Aynı şiirde, ayrılık kavramının nesneler aracılığıyla köpürerek çoğalması da epey dikkat çekici. “Sokaklar hazır değil ayrılığa” diye başlayan şiir, her bölümün başlangıcında, “Sokaklar hazır değil ayrılığa ve lambalar,” “Sokaklar hazır değil ayrılığa ve lambalar ve evler”, “Sokaklar hazır değil ayrılığa ve lambalar ve evler ve bavullar” diye devam ediyor ve sonunda “Ayrılık bizi yutacak” tedirginliğiyle bitiyor. Biz denilen, sadece iki kişi değil kanımca. Yutulma tedirginliği, bavulları, evleri, lambaları ve sokakları da içeriyor.
ŞAKALANDIK DADA’DAN
Kitabın ikinci bölümü ‘Cehennette Ece’, Ece Ayhan’ın ‘Ortodoksluklar’ından bir alıntıyla başlıyor ve okuru, zihninin daha da savrulacağı bir iklimle karşılaşmaya hazırlıyor. Artık, “Kadından satılık, kullanılmamış bir çift kanat” alabileceğimiz, “Rahibesi protest bir kilisede” iki dua edeceğimiz, “bıçağın süte değdiğinde anaların yemenilerinin tuzlandığı” ve “Uzayan bastonlar değiyor merkezine dünyanın” diye diye ürkeceğimiz bir “dil-dünya”nın kapılarından içeri giriyoruz.
Bu bölümdeki şiirlerin, Ece Ayhan’ın izinden gitmeyen ama Ece Ayhansı bir aura yaratmanın şifrelerini çözmüş bir şairin kaleminden döküldüğü belli. Bununla yetinmiyor, Dada’ya da sıklıkla selam gönderiyor Gönül Demircioğlu. Zaten ‘Dadacı Senfoni’ adlı şiirin son dizelerinde niyetini belli ediyor: “Ben nereden geldim buraya? Tabii ki dedem Hugo’dan. Dan dan dan. Şakalandık Dada’dan.”
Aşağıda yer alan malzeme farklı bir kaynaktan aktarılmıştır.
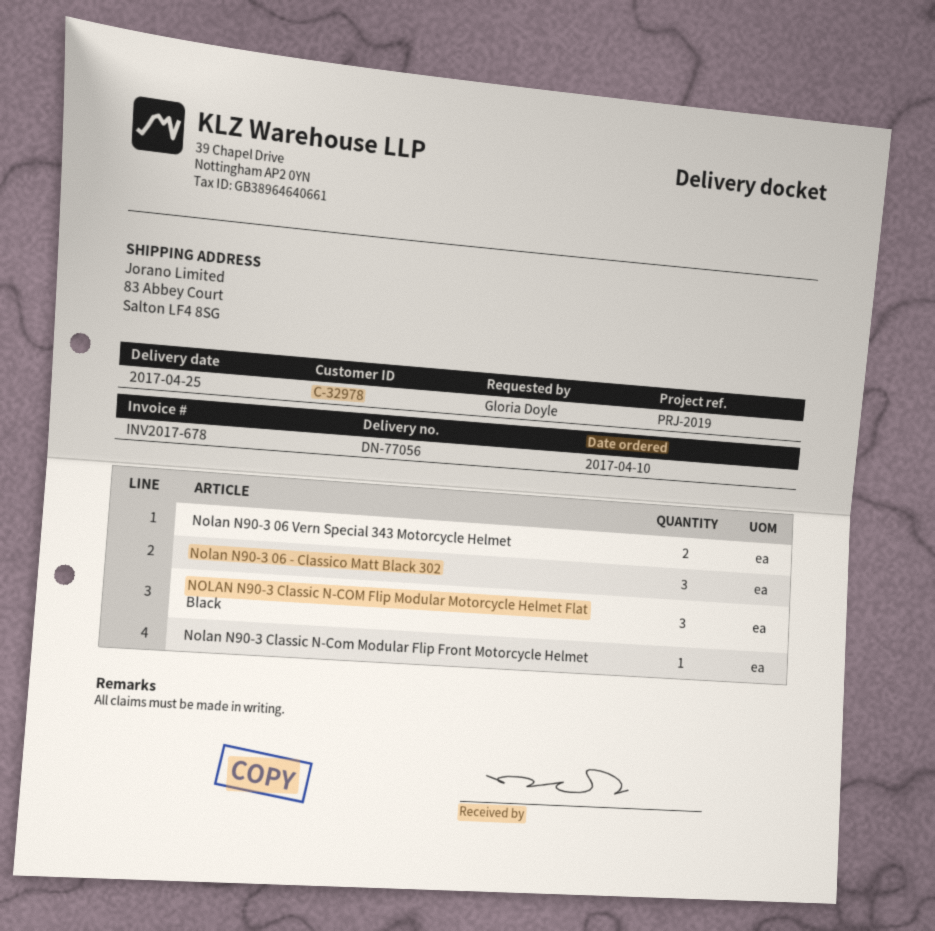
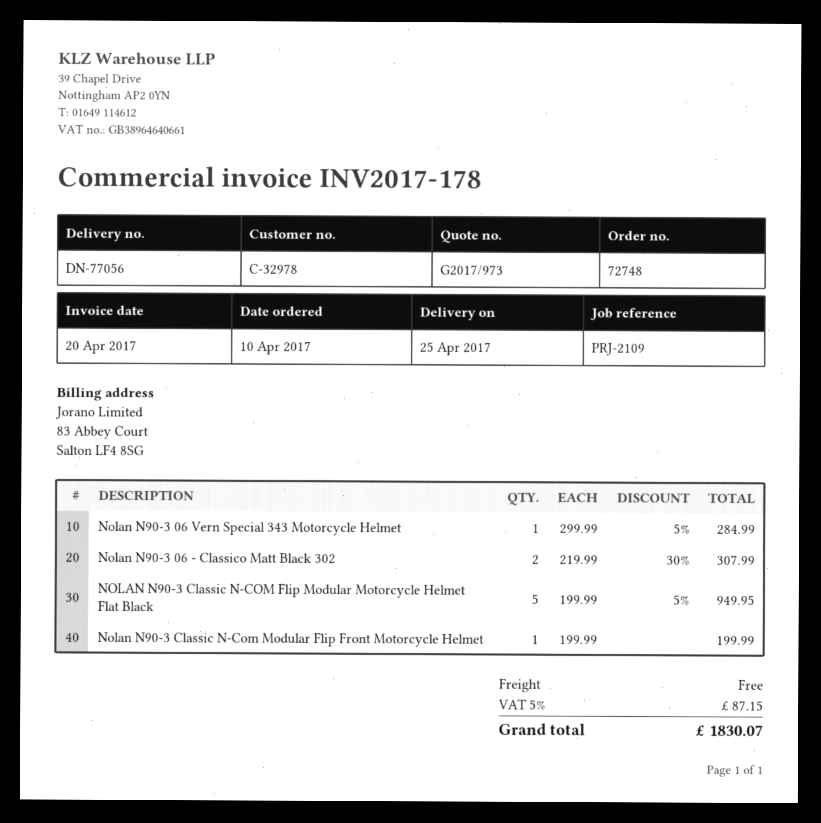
invoice number: INV2017-678 -> INV2017-178
reference: PRJ-2019 -> PRJ-2109
Nolan N90-3 06 Vern Special 343 Motorcycle Helmet: 2 -> 1
Nolan N90-3 06 - Classico Matt Black 302: 3 -> 2
NOLAN N90-3 Classic N-COM Flip Modular Motorcycle Helmet Flat Black: 3 -> 5

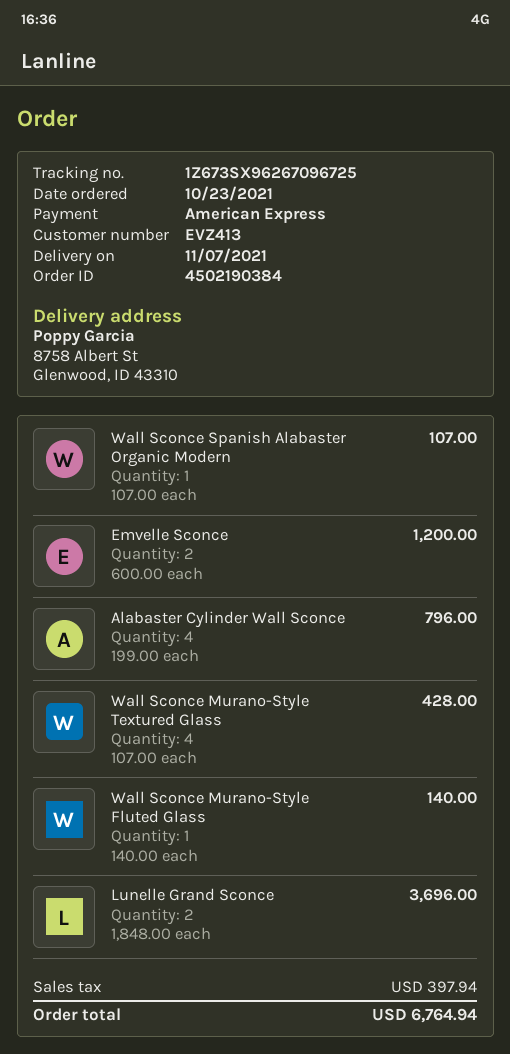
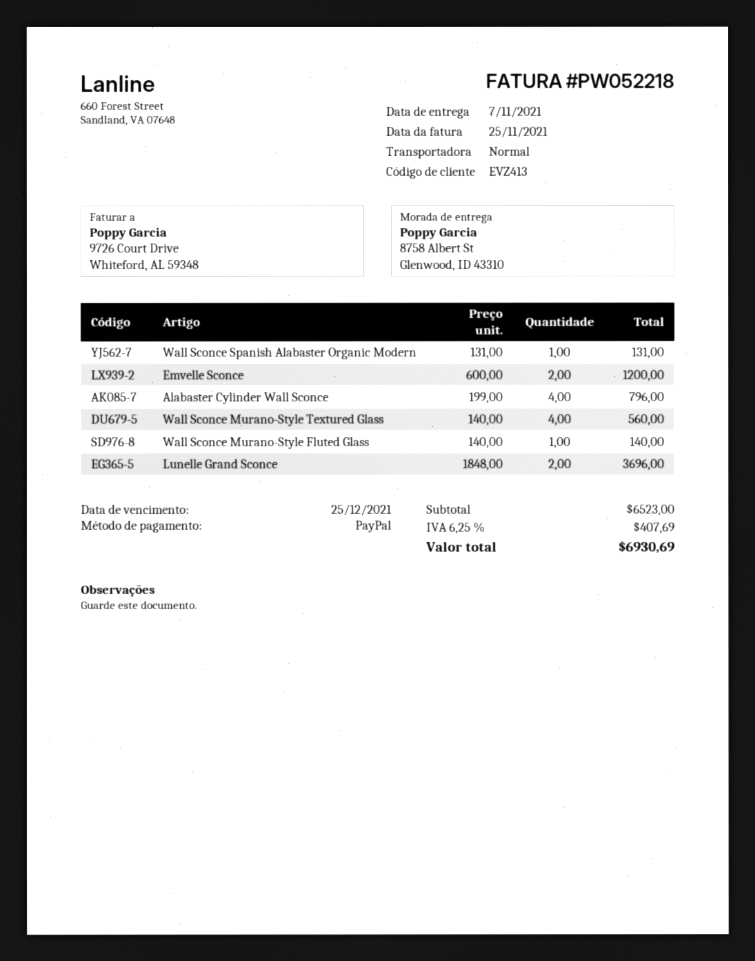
payment method: American Express -> PayPal
Wall Sconce Spanish Alabaster Organic Modern: 1 x 107.00 = 107.00 -> 1 x 131.00 = 131.00
Wall Sconce Murano-Style Textured Glass: 4 x 107.00 = 428.00 -> 4 x 140.00 = 560.00
tax: 397.94 -> 407.69
total: 6764.94 -> 6930.69

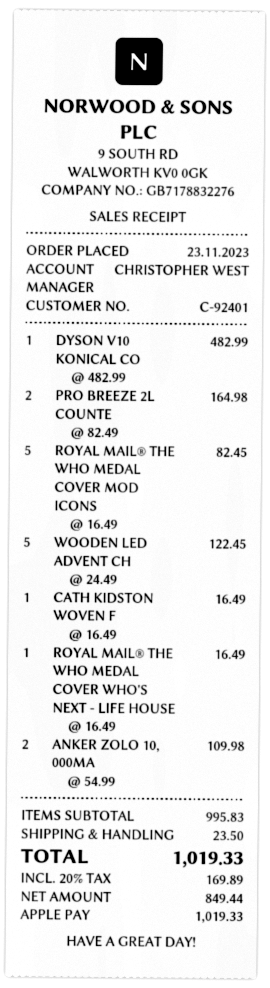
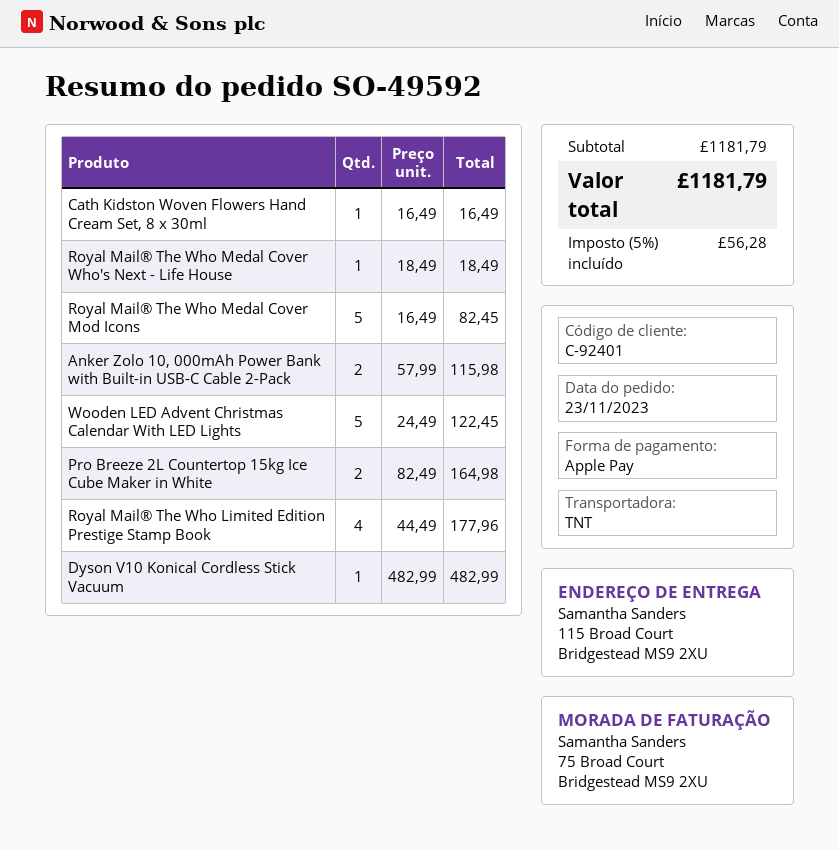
ROYAL MAIL® THE WHO MEDAL COVER WHO'S NEXT - LIFE HOUSE: 1 x 16.49 = 16.49 -> 1 x 18.49 = 18.49
ANKER ZOLO 10, 000MA: 2 x 54.99 = 109.98 -> 2 x 57.99 = 115.98
Royal Mail® The Who Limited Edition Prestige Stamp Book: none -> 4 x 44.49 = 177.96
subtotal: 995.83 -> 1181.79
shipping: 23.50 -> none
tax: 20% = 169.89 -> 5% = 56.28
total: 1019.33 -> 1181.79

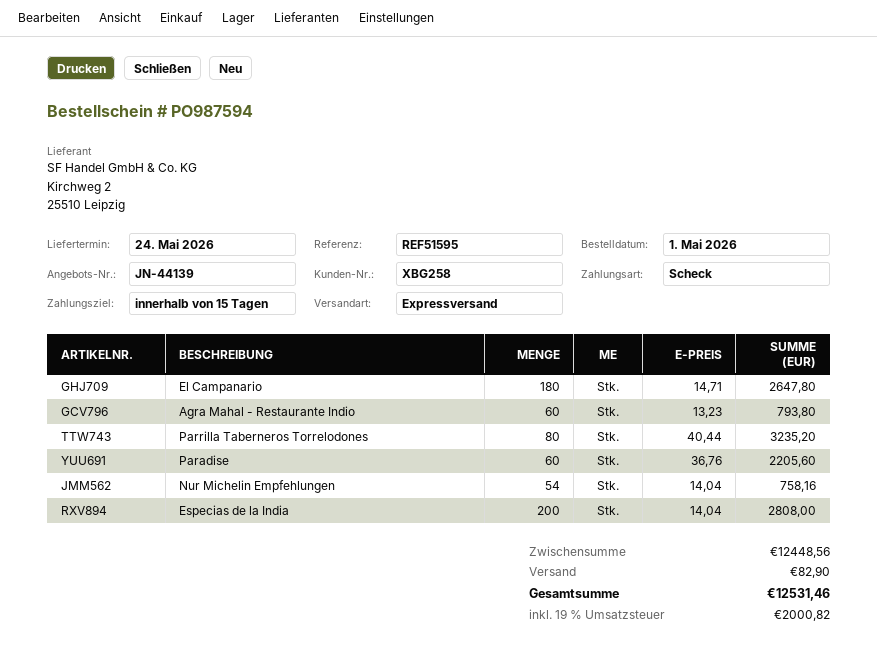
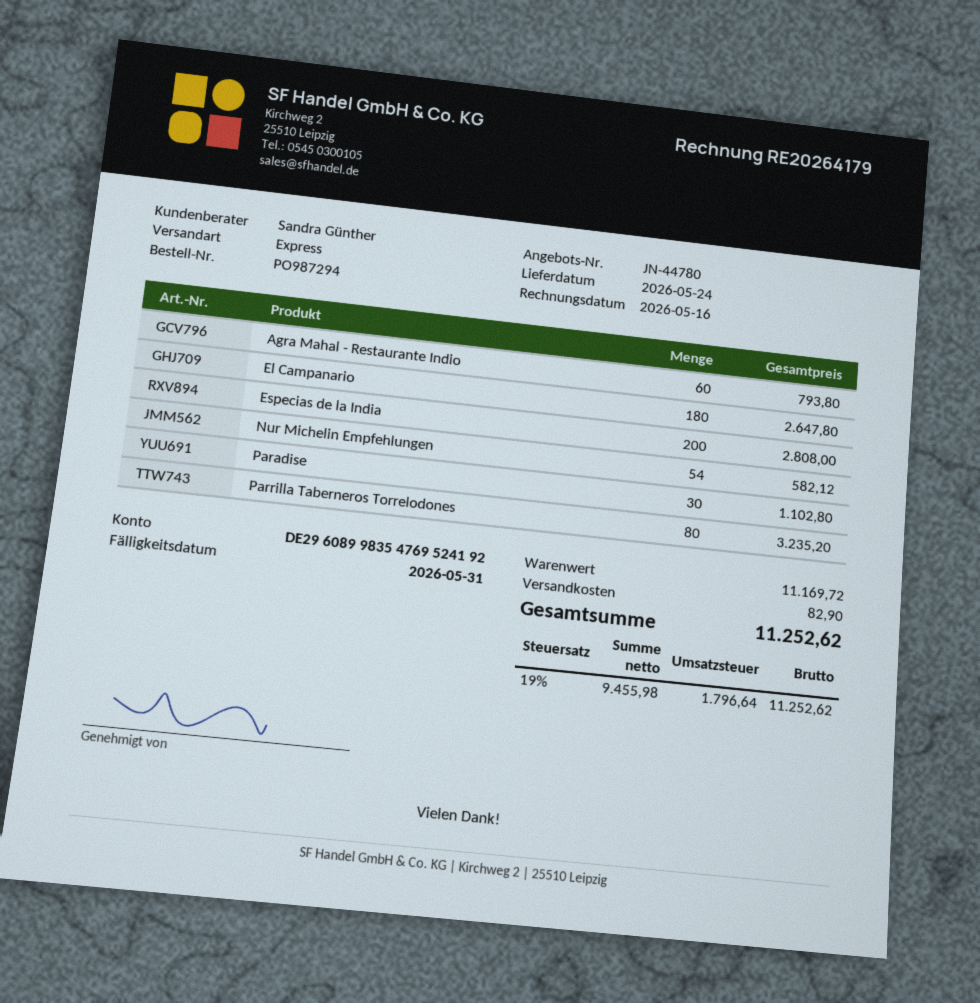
quote number: JN-44139 -> JN-44780
order number: PO987594 -> PO987294
Paradise: 60 for 2205.60 -> 30 for 1102.80
Nur Michelin Empfehlungen: 54 for 758.16 -> 54 for 582.12
subtotal: 12448.56 -> 11169.72
tax: 19% = 2000.82 -> 19% = 1796.64
total: 12531.46 -> 11252.62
Kelime oyunları, sözcüklerin son dizelerinin yinelenmesiyle oluşturulan ritim, tekrarlar ve yer yer tekerlemeye dönüşen söylem, bence, günümüzde pek de yeni sayılamayacak bir deneyselci arayışa, yenilenme tuzağına doğru çekiyor kimi şiirleri. Kitabın bu ikinci bölümünde, ilk bölümde dilde yarattığı açılım içine kapanıyor ve köşeye sıkıştırıyor çağrışım alanını. Deyim yerindeyse, bazı dizeler kıyıya vuruyor hiç gerekmediği halde.
Açıkçası ben, “Aldım elime fırça, boyadım göğü çipçiçek. İndi zembille rümcek, örüm örüm” gibi dizelerdense, “Toprak ananın gür memeleri, yavrusunca süt. Emanetçi fazladan atıp yemi, denizkızı tersine akvaryumda. Prens olmaz her kurbağa dudakla. Tembihlerdi annem, dokunma siğillenirsin zamanla. Sonra Tanrı boyadı saçlarını beyaza. Atlar yılkılandı göğe” dizelerindeki anlam ve çağrışım zenginliğini çok daha fazla sevdim, çok daha yakışır buldum şiire.